I sympathise with you because I think you and he sound very like me and my dh! And sometimes i find him infuriating and come out with outbursts like your grow up comment. Today he annoyed me as we booked a campsite a bit lady's minute and stayed just for a night last night. This morning as it was a nice day I asked the campsite owner if we could leave late. They told me to stay as long as we liked as nobody else was booked on our pitch, and I offered them money but they refused. So I planned a nice day taking the kids to the beach for a couple of hours, then lunch somewhere, come back and let them play on the campsite park while we pack up. But DH was so uncomfortable, asking me several times what I'd said to them and then he kept saying "perhaps we should get back, I don't think we should take the piss too much" and seemed to think I'd made some kind of massive faux pas so I couldn't relax because he couldn't relax. I ended up snapping at him at 2pm that we should just go home. It annoys me that he seems to find me almost a bit embarrassing sometimes, whereas I think I'm just comfortable in my own skin and he has a tendency to over analyse and overthink everything.

QuackPorridgeBacon · 05/05/2018 22:34

So your relationship for so long has been great and never a cross word. Yet he seems in a mood and you find picking at him when he says he just needs some space, perfectly fine? You have made a not so nice comment to him about growing up and have slagged him off on here but only he is in the wrong?

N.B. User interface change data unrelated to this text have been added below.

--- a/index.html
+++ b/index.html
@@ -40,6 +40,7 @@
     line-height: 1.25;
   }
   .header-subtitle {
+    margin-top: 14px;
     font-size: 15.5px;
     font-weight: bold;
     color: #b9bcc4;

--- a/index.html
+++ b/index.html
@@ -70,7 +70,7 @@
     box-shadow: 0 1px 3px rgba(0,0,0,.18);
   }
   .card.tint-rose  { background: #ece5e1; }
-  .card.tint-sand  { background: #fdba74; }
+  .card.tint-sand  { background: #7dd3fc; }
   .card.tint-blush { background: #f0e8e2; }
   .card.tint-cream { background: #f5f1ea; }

And to all the posters saying how horrible he is and childish etc really? Can people not get pissed off, just once and need space to calm down? That’s not childish, I go off on my own even if it’s just upstairs to calm down because it’s tonnes better than a full blown argument that ends up petty, surely?

TooManyPaws · 05/05/2018 23:06

I agree with others and your DH that your "they're talking about DS!" when there's an employee sitting right there was an odd an indiscreet thing to say. I'd go so far as to say it was rather childish to be honest. Because how's he meant to answer? "Yes, they are, hopefully they will give him a job"? Which could then lead to the nearby employee saying to the manager later oh, these guy's parents were there saying they hope you give him a job', which, frankly would be embarrassing.

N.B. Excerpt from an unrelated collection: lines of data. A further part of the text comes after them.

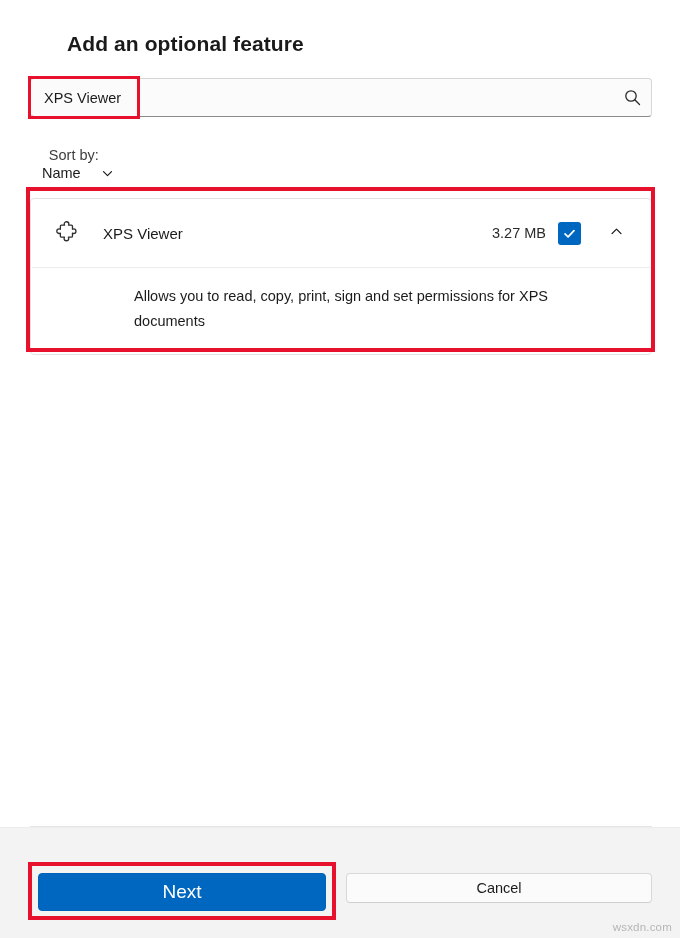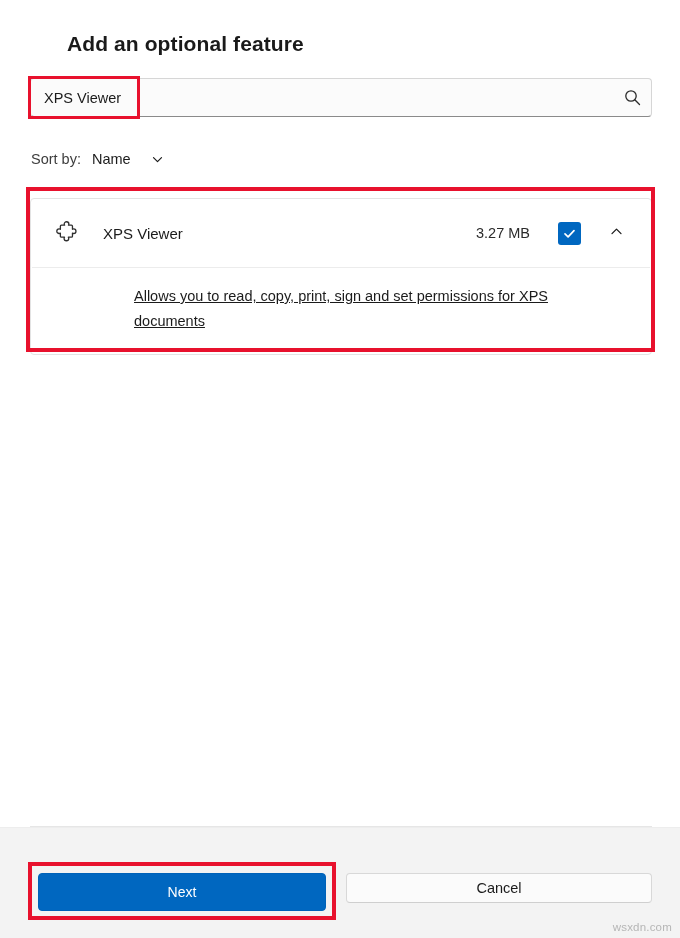--- a/index.html
+++ b/index.html
@@ -93,6 +93,7 @@
     align-items: center;
     height: 24px;
     font-size: 14.5px;
+    flex-direction: column;
   }
   .sort-label {
     color: #3d3d3d;

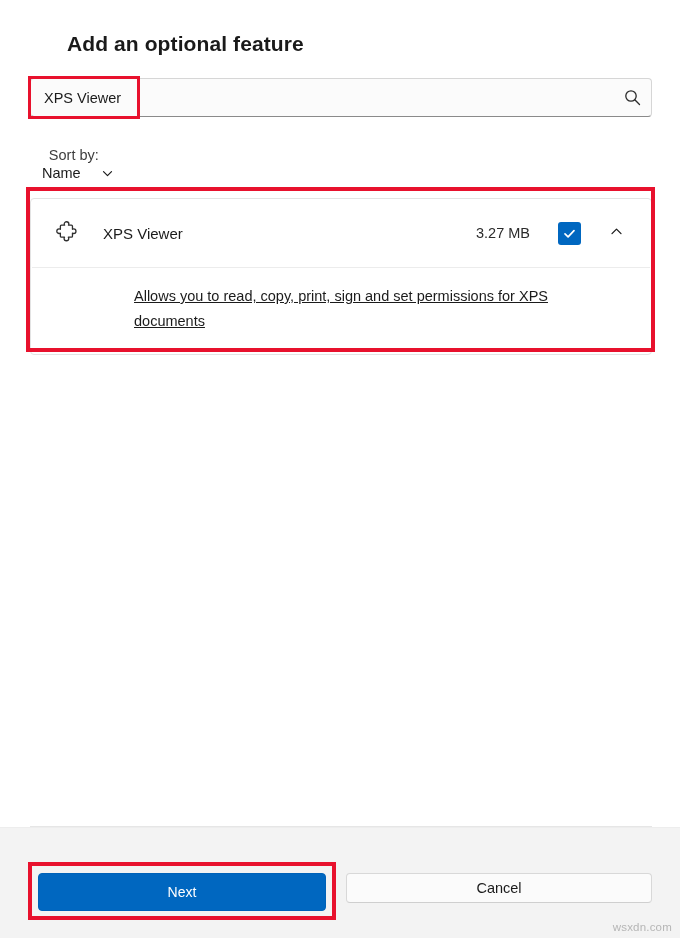--- a/index.html
+++ b/index.html
@@ -151,7 +151,7 @@
   .feature-size {
     font-size: 14.5px;
     color: #2b2b2b;
-    margin-right: 28px;
+    margin-right: 12px;
   }
   .checkbox {
     width: 23px;

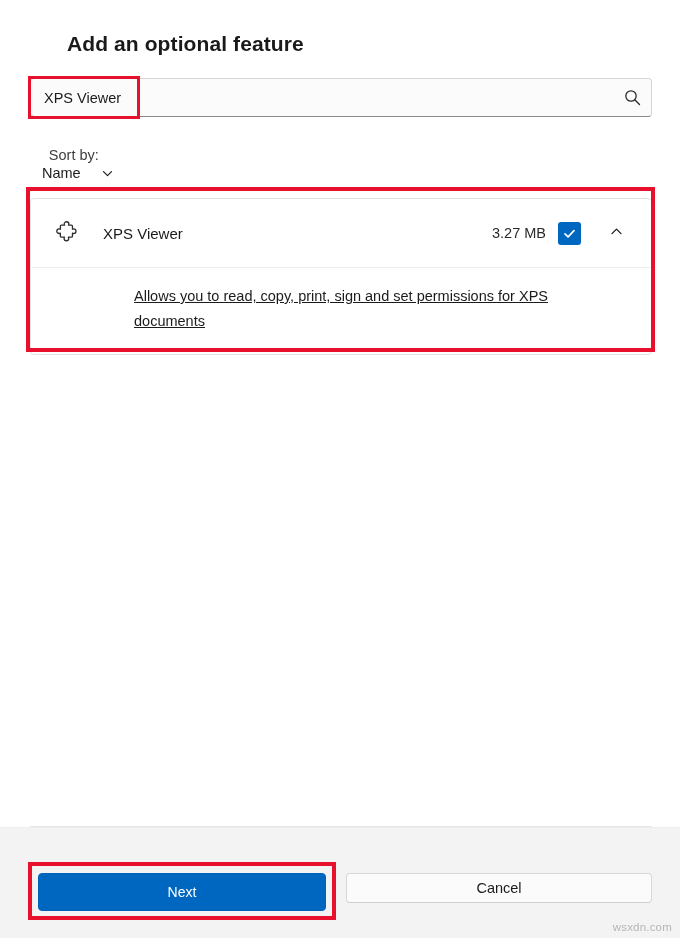--- a/index.html
+++ b/index.html
@@ -183,7 +183,6 @@
   }
   .card-body {
     padding: 16px 40px 20px 103px;
-    text-decoration: underline;
   }
   .feature-desc {
     font-size: 14.5px;

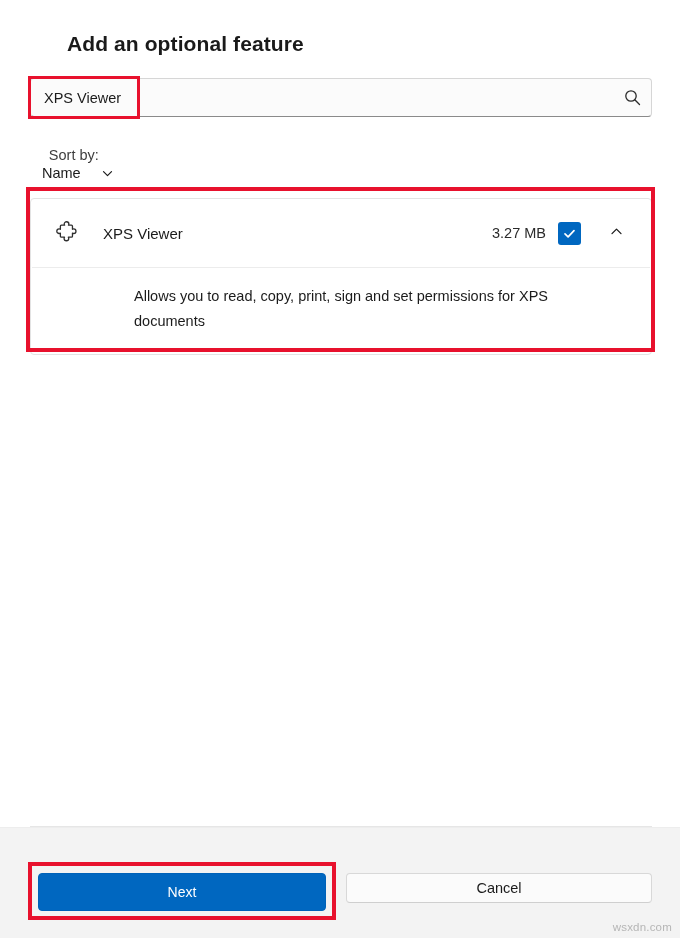--- a/index.html
+++ b/index.html
@@ -233,7 +233,7 @@
     border: 1px solid #0062b8;
     border-radius: 4px;
     font-family: "Liberation Sans", sans-serif;
-    font-size: 14px;
+    font-size: 19px;
     cursor: pointer;
   }
   .btn-cancel {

Why on earth would it be embarrassing?! 😂. After all, that was one of the reasons they were there.

Having grown up in a small village where part time jobs were only in the local hostelries, I can't see that it would bother me at all, whether as child, parent, worker or manager. It was perfectly normal for my father to mention to the pub landlord that I'd be back from university on such and such a date and would be looking to pick up some shifts again.